▶ Revision comparison data:
=== Begin Enclosure ===

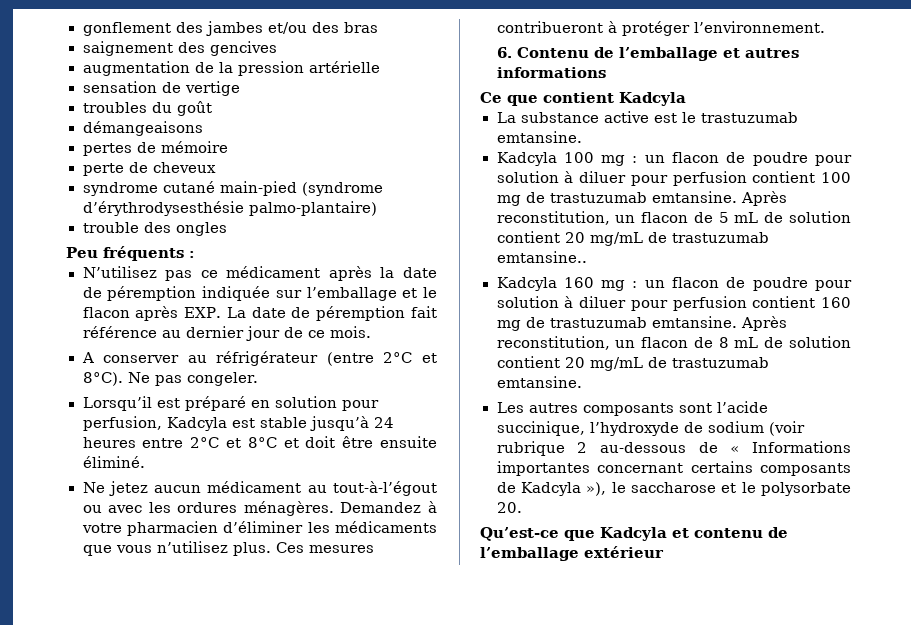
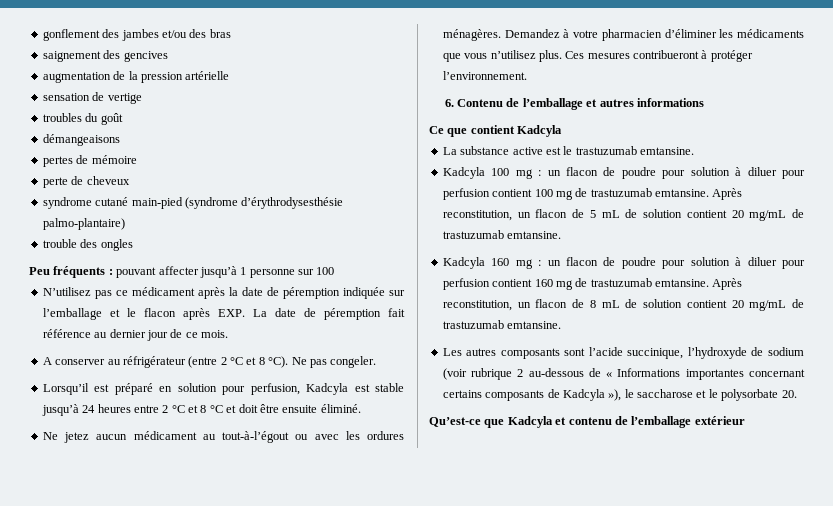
- Peu fréquents :
+ Peu fréquents : pouvant affecter jusqu’à 1 personne sur 100
- A conserver au réfrigérateur (entre 2°C et 8°C).
+ A conserver au réfrigérateur (entre 2 °C et 8 °C).
- Lorsqu’il est préparé en solution pour perfusion, Kadcyla est stable jusqu’à 24 heures entre 2°C et 8°C et doit être ensuite éliminé.
+ Lorsqu’il est préparé en solution pour perfusion, Kadcyla est stable jusqu’à 24 heures entre 2 °C et 8 °C et doit être ensuite éliminé.
- Après reconstitution, un flacon de 5 mL de solution contient 20 mg/mL de trastuzumab emtansine..
+ Après reconstitution, un flacon de 5 mL de solution contient 20 mg/mL de trastuzumab emtansine.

=== End Enclosure ===

Output the data exactly. Pictures don't belong in the result.

▶ Problem solution:
- Peu fréquents :
+ Peu fréquents : pouvant affecter jusqu’à 1 personne sur 100
- A conserver au réfrigérateur (entre 2°C et 8°C).
+ A conserver au réfrigérateur (entre 2 °C et 8 °C).
- Lorsqu’il est préparé en solution pour perfusion, Kadcyla est stable jusqu’à 24 heures entre 2°C et 8°C et doit être ensuite éliminé.
+ Lorsqu’il est préparé en solution pour perfusion, Kadcyla est stable jusqu’à 24 heures entre 2 °C et 8 °C et doit être ensuite éliminé.
- Après reconstitution, un flacon de 5 mL de solution contient 20 mg/mL de trastuzumab emtansine..
+ Après reconstitution, un flacon de 5 mL de solution contient 20 mg/mL de trastuzumab emtansine.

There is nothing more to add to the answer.